Items from a data source:
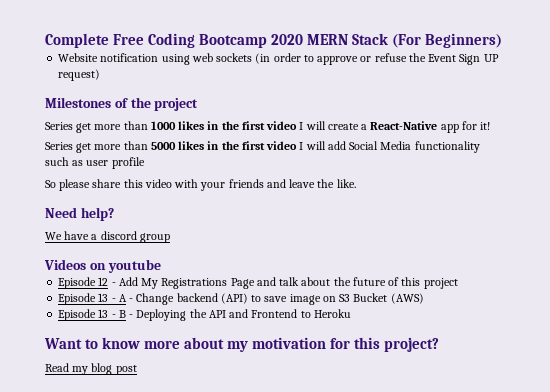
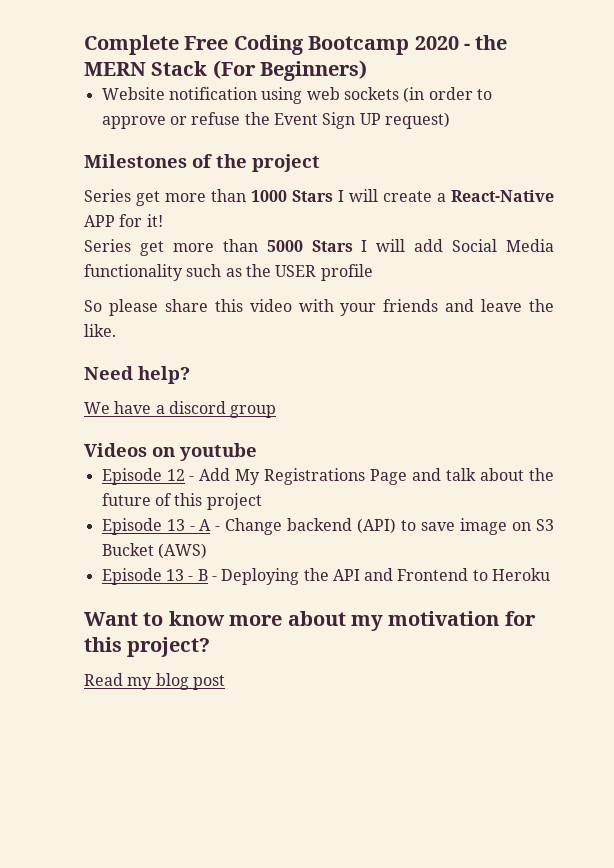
(304, 39) none -> [464,35,508,50] - the
[178,121,298,130] likes in the first video -> [292,190,333,202] Stars
[440,124,459,133] app -> [84,215,115,227] APP
[178,141,298,150] likes in the first video -> [311,240,353,252] Stars
[86,160,109,166] user -> [245,264,317,277] the USER

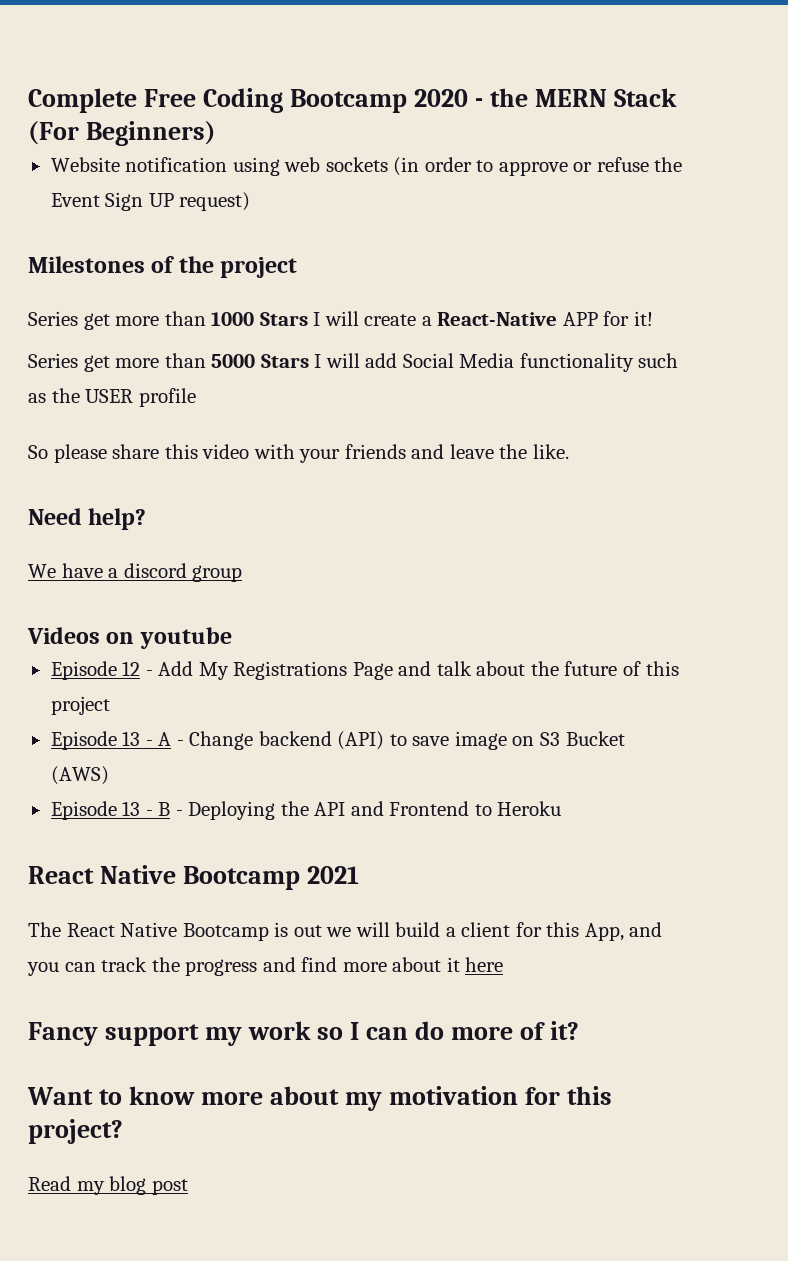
(551, 574) none -> [28,865,360,890] [28,922,663,941] [27,957,504,976] [28,1021,580,1046] // React Native Bootcamp 2021 // The React Native Bootcamp is out we will build a client for this App, and you can track the progress and find more about it here // Fancy support my work so I can do more of it?

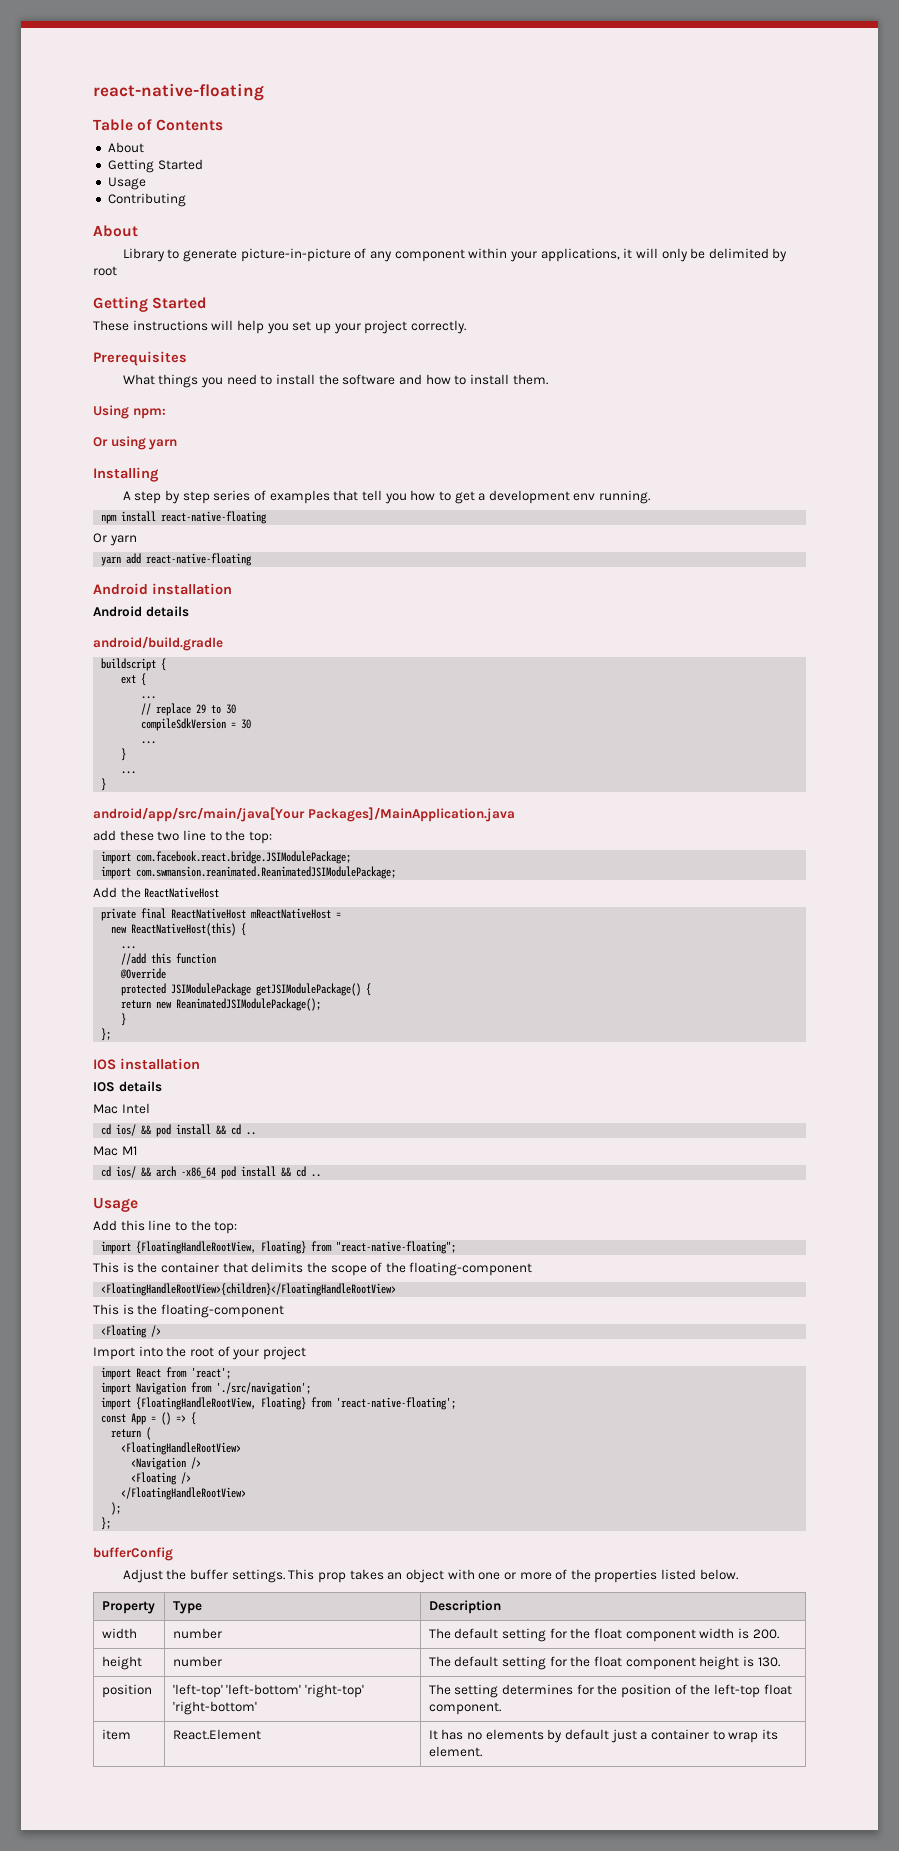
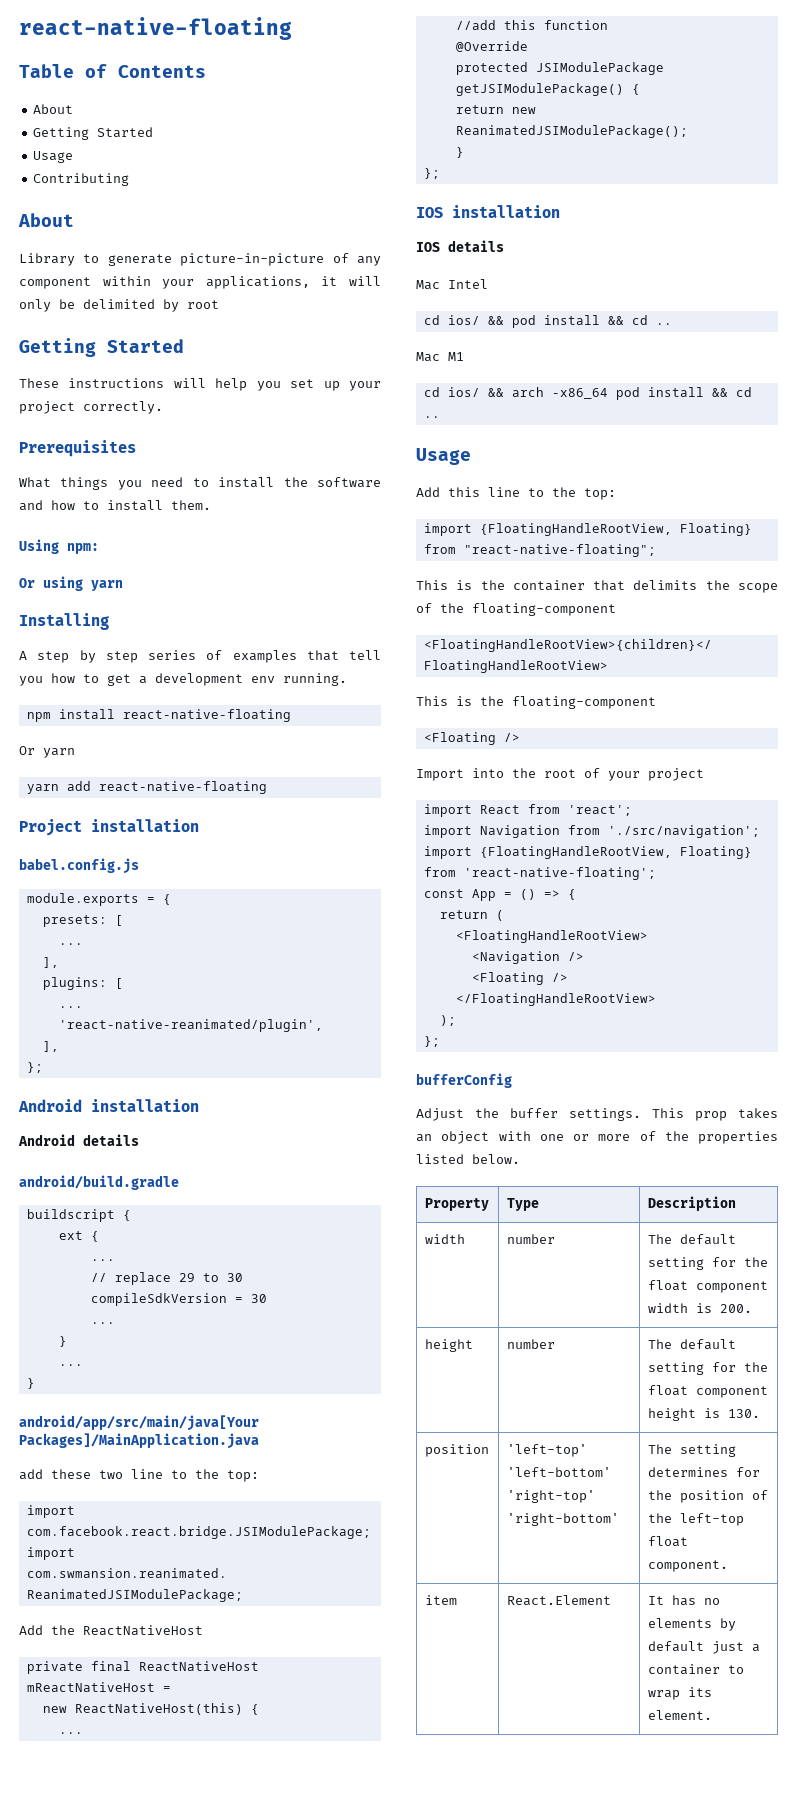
(253, 559) none -> [19,819,199,836] [19,858,139,874] [26,893,171,906] [42,915,123,927] [58,943,83,945] [42,957,59,968] [42,977,123,990] [58,1006,83,1008] [58,1019,323,1032] [42,1041,59,1052] [26,1062,43,1073] // Project installation // babel.config.js // module.exports = { // presets: [ // ... // ], // plugins: [ // ... // 'react-native-reanimated/plugin', // ], // };

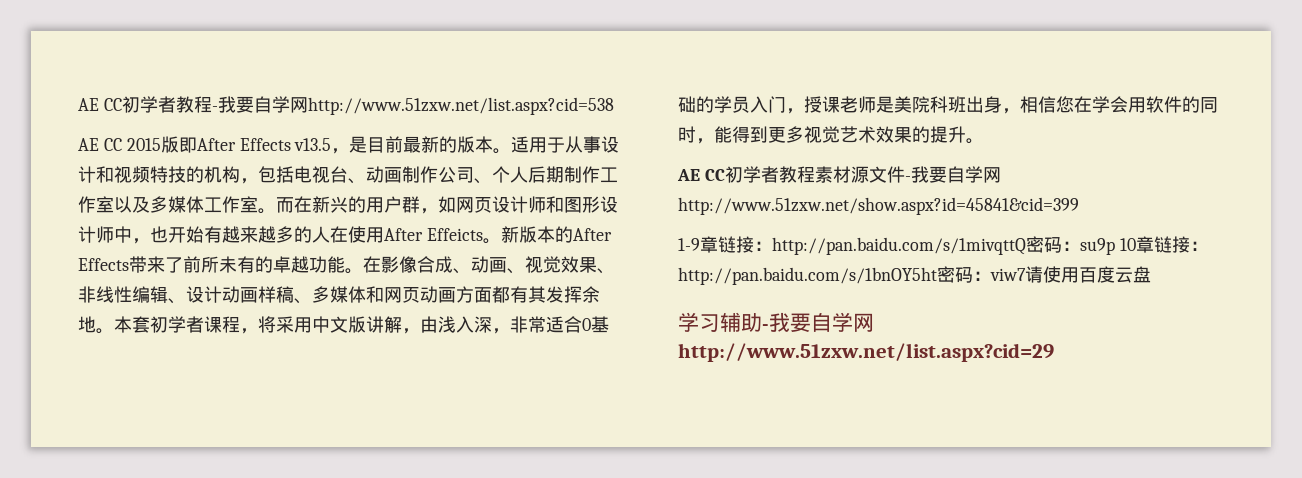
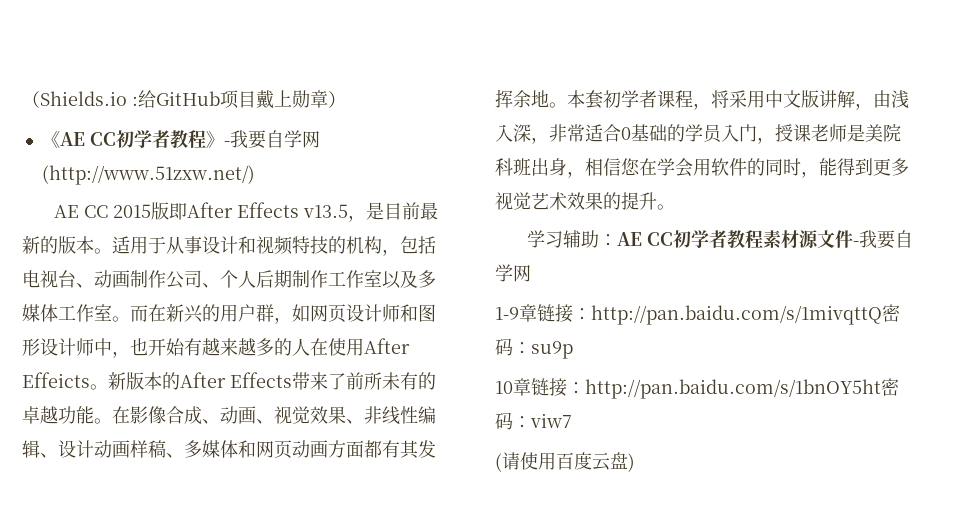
[78,96,614,115] AE CC初学者教程-我要自学网http://www.51zxw.net/list.aspx?cid=538 -> [22,90,346,109] [41,130,320,149] [41,165,255,185] （Shields.io :给GitHub项目戴上勋章） // 《AE CC初学者教程》-我要自学网(http://www.51zxw.net/)
(984, 141) none -> [526,230,617,248] 学习辅助：
[678,197,1079,215] http://www.51zxw.net/show.aspx?id=45841&cid=399 -> (531, 273) none
(1115, 246) none -> (573, 350) //
(1026, 274) none -> [495,453,502,472] // (
[678,312,874,332] [678,343,1054,362] // 学习辅助-我要自学网http://www.51zxw.net/list.aspx?cid=29 -> [628,453,635,472] )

What the task asks:
Output, exactly and with no other text, the line that contains "(984, 141) none -> [526,230,617,248] 学习辅助：" and all lines from there to the end of the records.

Final answer:
(984, 141) none -> [526,230,617,248] 学习辅助：
[678,197,1079,215] http://www.51zxw.net/show.aspx?id=45841&cid=399 -> (531, 273) none
(1115, 246) none -> (573, 350) //
(1026, 274) none -> [495,453,502,472] // (
[678,312,874,332] [678,343,1054,362] // 学习辅助-我要自学网http://www.51zxw.net/list.aspx?cid=29 -> [628,453,635,472] )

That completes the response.